Hierarchical Reinforcement Learning for the Dynamic VNE with Alternatives Problem
Ali Al Housseini, Cristina Rottondi, Omran Ayoub
TL;DR
The paper tackles dynamic VNE with alternatives (VNEAP) by introducing HRL-VNEAP, a hierarchical reinforcement learning framework that separately selects a VNR’s alternative topology and then embeds it onto the substrate. The high-level policy handles topology choice (or rejection), while the low-level policy performs the actual mapping, with PPO-based training and specialized state representations. Empirical results on realistic substrate networks show substantial gains over baselines and MILP benchmarks, including up to 20.7% higher acceptance, 36.2% higher revenue, and 22.1% higher R2C, albeit with a remaining gap to MILP optimality. The work highlights the importance of learned topology selection to leverage the expanded solution space offered by VNEAP and outlines paths for narrowing optimality gaps further.
Abstract
Virtual Network Embedding (VNE) is a key enabler of network slicing, yet most formulations assume that each Virtual Network Request (VNR) has a fixed topology. Recently, VNE with Alternative topologies (VNEAP) was introduced to capture malleable VNRs, where each request can be instantiated using one of several functionally equivalent topologies that trade resources differently. While this flexibility enlarges the feasible space, it also introduces an additional decision layer, making dynamic embedding more challenging. This paper proposes HRL-VNEAP, a hierarchical reinforcement learning approach for VNEAP under dynamic arrivals. A high-level policy selects the most suitable alternative topology (or rejects the request), and a low-level policy embeds the chosen topology onto the substrate network. Experiments on realistic substrate topologies under multiple traffic loads show that naive exploitation strategies provide only modest gains, whereas HRL-VNEAP consistently achieves the best performance across all metrics.

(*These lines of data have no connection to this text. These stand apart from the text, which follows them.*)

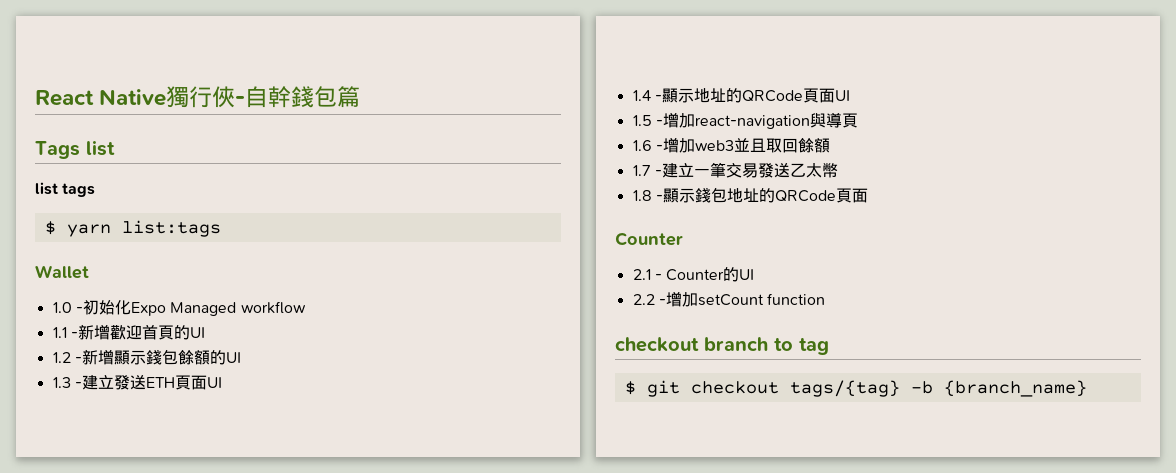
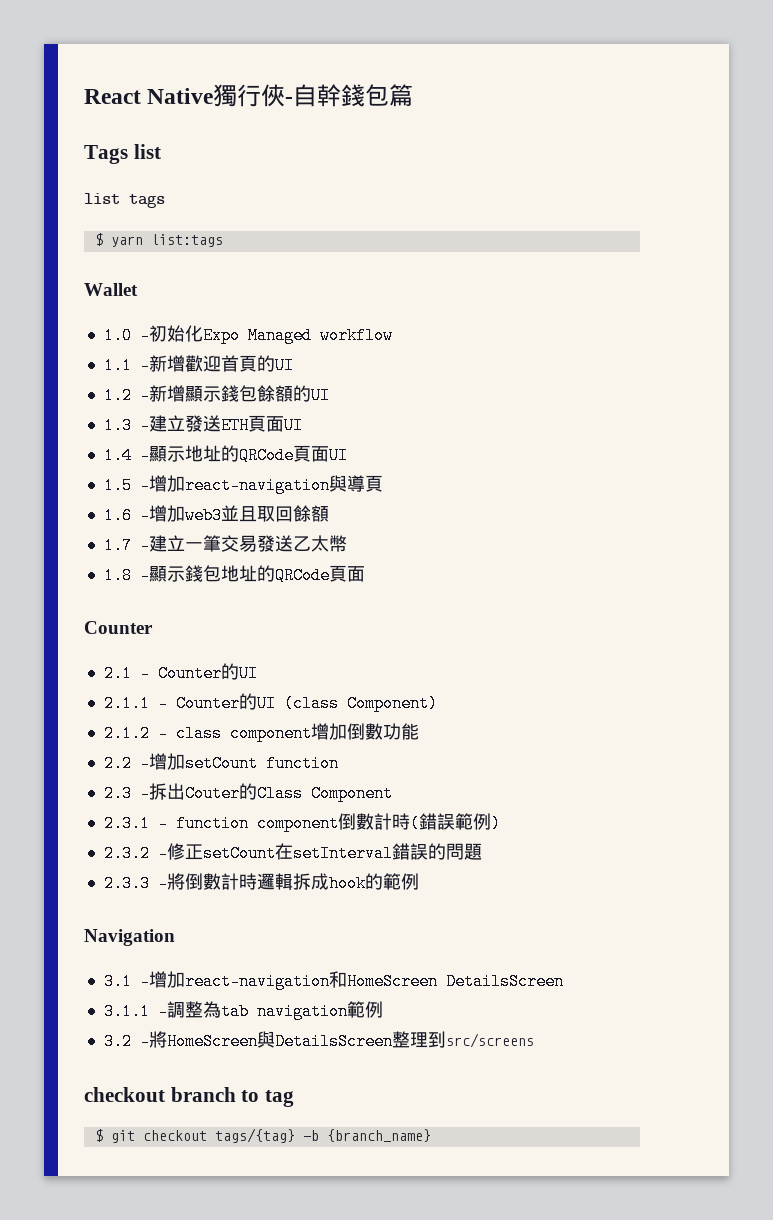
+ 2.1.1 - Counter的UI (class Component)
+ 2.1.2 - class component增加倒數功能
+ 2.3 -拆出Couter的Class Component
+ 2.3.1 - function component倒數計時(錯誤範例)
+ 2.3.2 -修正setCount在setInterval錯誤的問題
+ 2.3.3 -將倒數計時邏輯拆成hook的範例
+ Navigation
+ 3.1 -增加react-navigation和HomeScreen DetailsScreen
+ 3.1.1 -調整為tab navigation範例
+ 3.2 -將HomeScreen與DetailsScreen整理到src/screens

Compared to the strongest tested baselines, HRL-VNEAP improves acceptance ratio by up to \textbf{20.7\%}, total revenue by up to \textbf{36.2\%}, and revenue-over-cost by up to \textbf{22.1\%}. Finally, we benchmark against an MILP formulation on tractable instances to quantify the remaining gap to optimality and motivate future work on learning- and optimization-based VNEAP solutions.